Image comparison data:

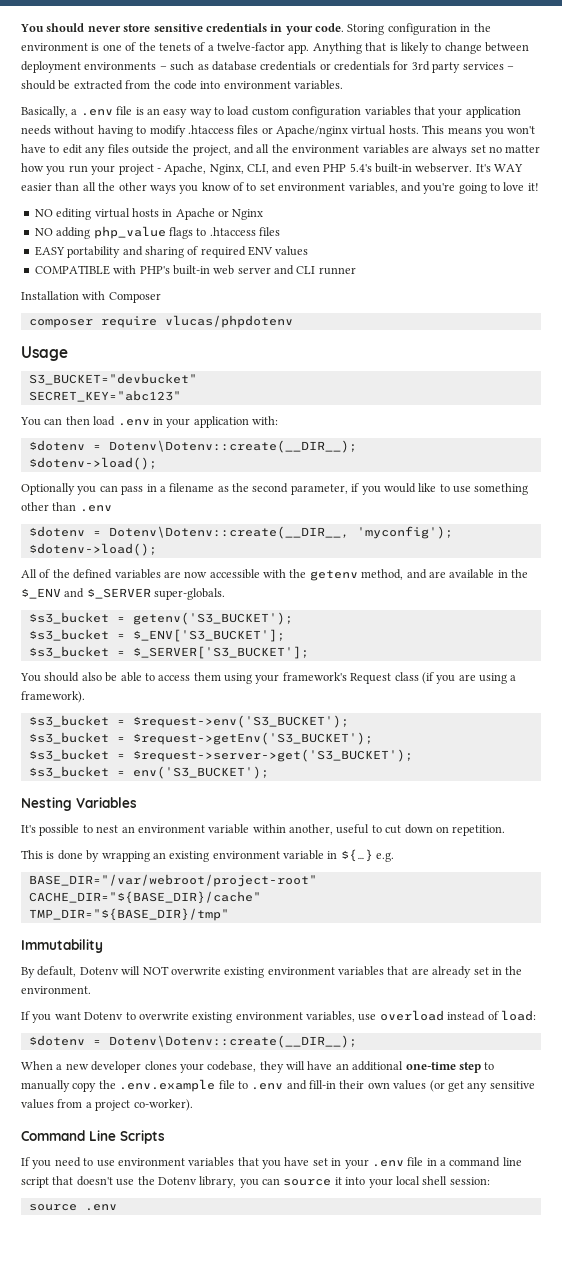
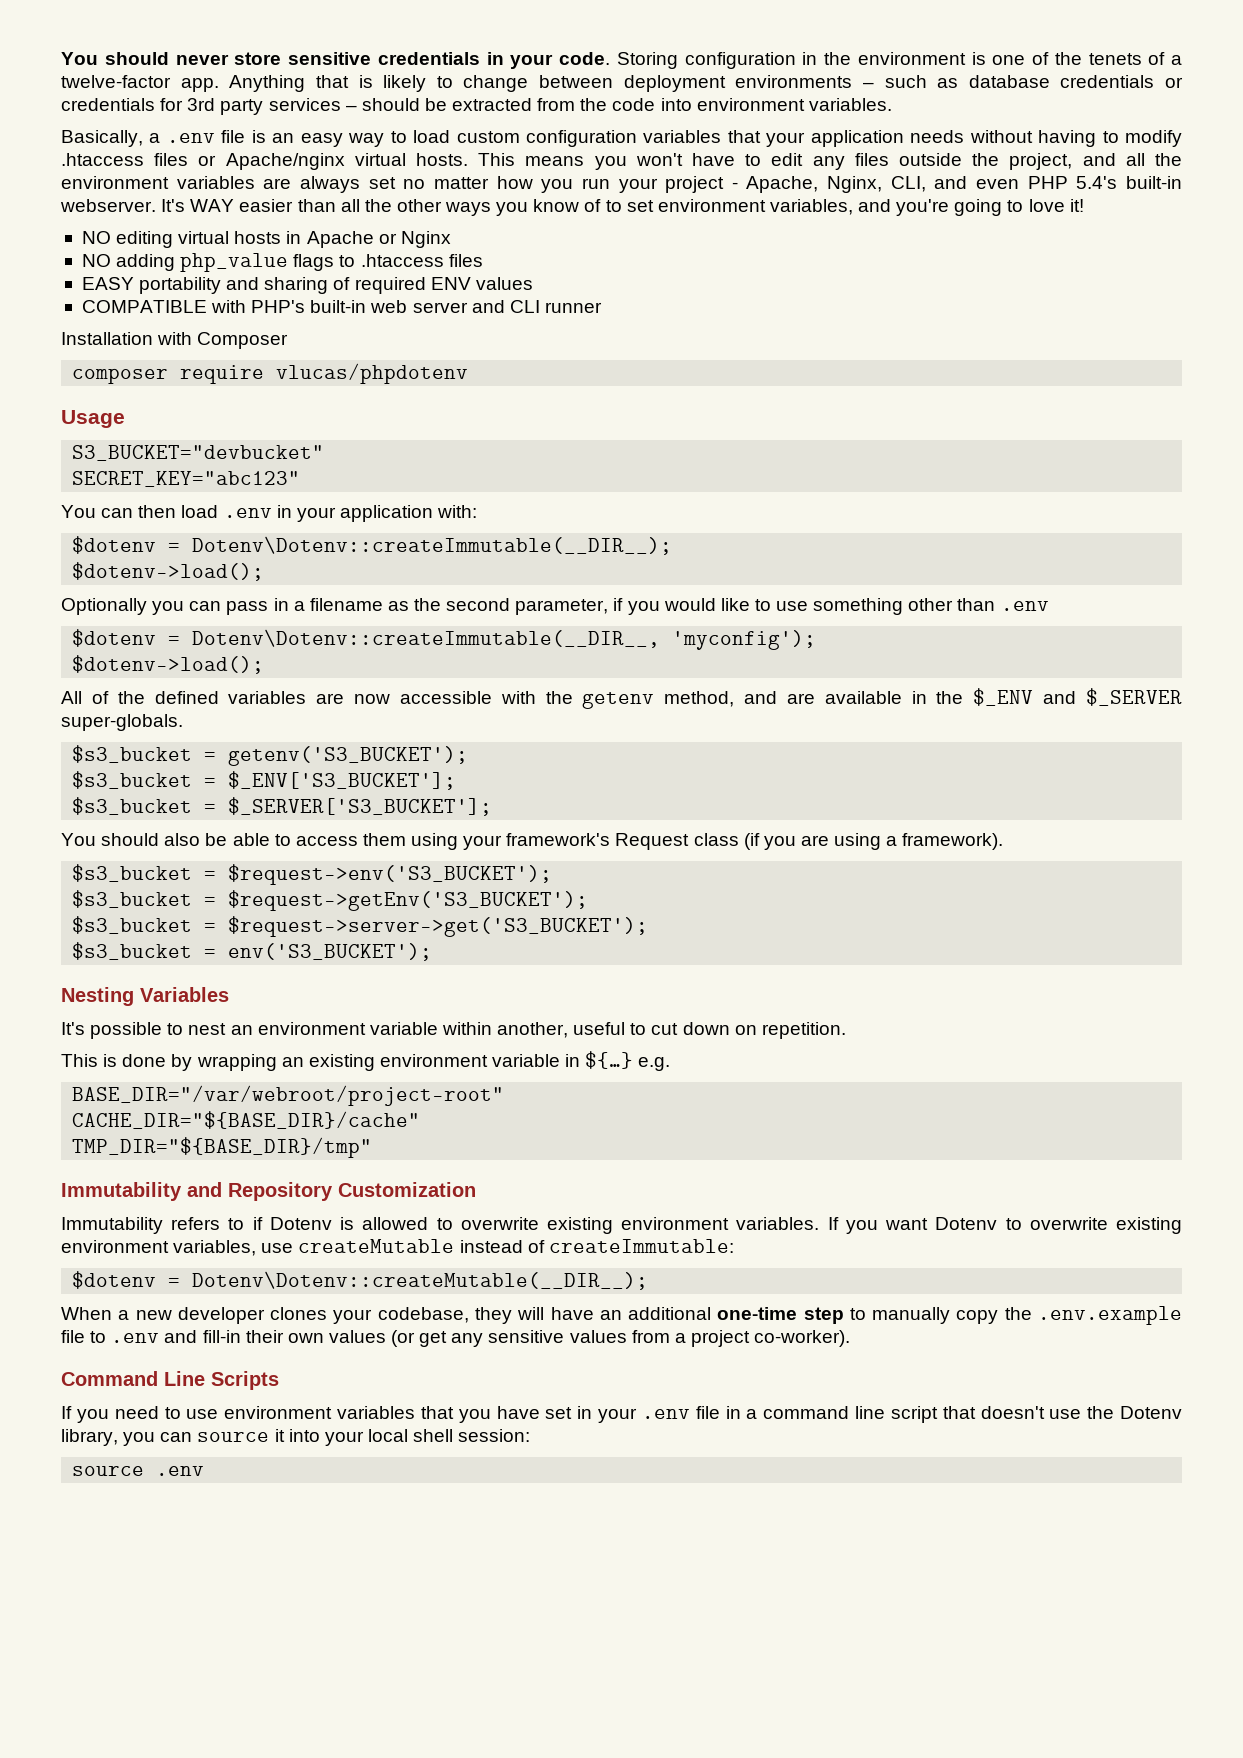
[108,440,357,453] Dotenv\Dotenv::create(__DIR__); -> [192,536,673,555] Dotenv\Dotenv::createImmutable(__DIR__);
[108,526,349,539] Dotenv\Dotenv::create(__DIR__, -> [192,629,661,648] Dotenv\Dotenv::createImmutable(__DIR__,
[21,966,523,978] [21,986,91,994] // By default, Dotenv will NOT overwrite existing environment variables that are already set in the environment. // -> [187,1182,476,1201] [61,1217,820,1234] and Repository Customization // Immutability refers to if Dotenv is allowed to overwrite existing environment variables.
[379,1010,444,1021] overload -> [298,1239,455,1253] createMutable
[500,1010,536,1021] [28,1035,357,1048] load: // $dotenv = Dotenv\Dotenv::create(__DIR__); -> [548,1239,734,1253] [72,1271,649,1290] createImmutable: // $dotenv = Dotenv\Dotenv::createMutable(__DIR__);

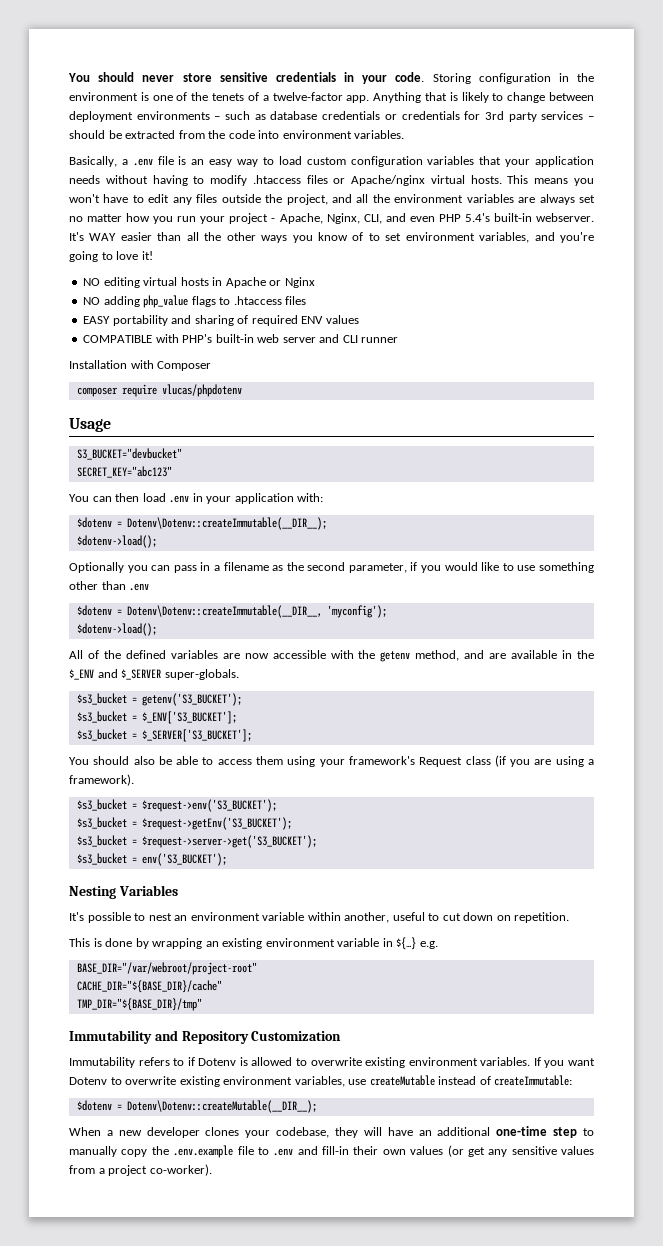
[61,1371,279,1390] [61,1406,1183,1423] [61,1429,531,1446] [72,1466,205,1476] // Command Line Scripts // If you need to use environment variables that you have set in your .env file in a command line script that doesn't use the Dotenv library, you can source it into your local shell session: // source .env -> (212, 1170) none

WORK ITEM
Please transcribe the entries precisely and omit any images they hold.

YOUR RESPONSE
[108,440,357,453] Dotenv\Dotenv::create(__DIR__); -> [192,536,673,555] Dotenv\Dotenv::createImmutable(__DIR__);
[108,526,349,539] Dotenv\Dotenv::create(__DIR__, -> [192,629,661,648] Dotenv\Dotenv::createImmutable(__DIR__,
[21,966,523,978] [21,986,91,994] // By default, Dotenv will NOT overwrite existing environment variables that are already set in the environment. // -> [187,1182,476,1201] [61,1217,820,1234] and Repository Customization // Immutability refers to if Dotenv is allowed to overwrite existing environment variables.
[379,1010,444,1021] overload -> [298,1239,455,1253] createMutable
[500,1010,536,1021] [28,1035,357,1048] load: // $dotenv = Dotenv\Dotenv::create(__DIR__); -> [548,1239,734,1253] [72,1271,649,1290] createImmutable: // $dotenv = Dotenv\Dotenv::createMutable(__DIR__);

[61,1371,279,1390] [61,1406,1183,1423] [61,1429,531,1446] [72,1466,205,1476] // Command Line Scripts // If you need to use environment variables that you have set in your .env file in a command line script that doesn't use the Dotenv library, you can source it into your local shell session: // source .env -> (212, 1170) none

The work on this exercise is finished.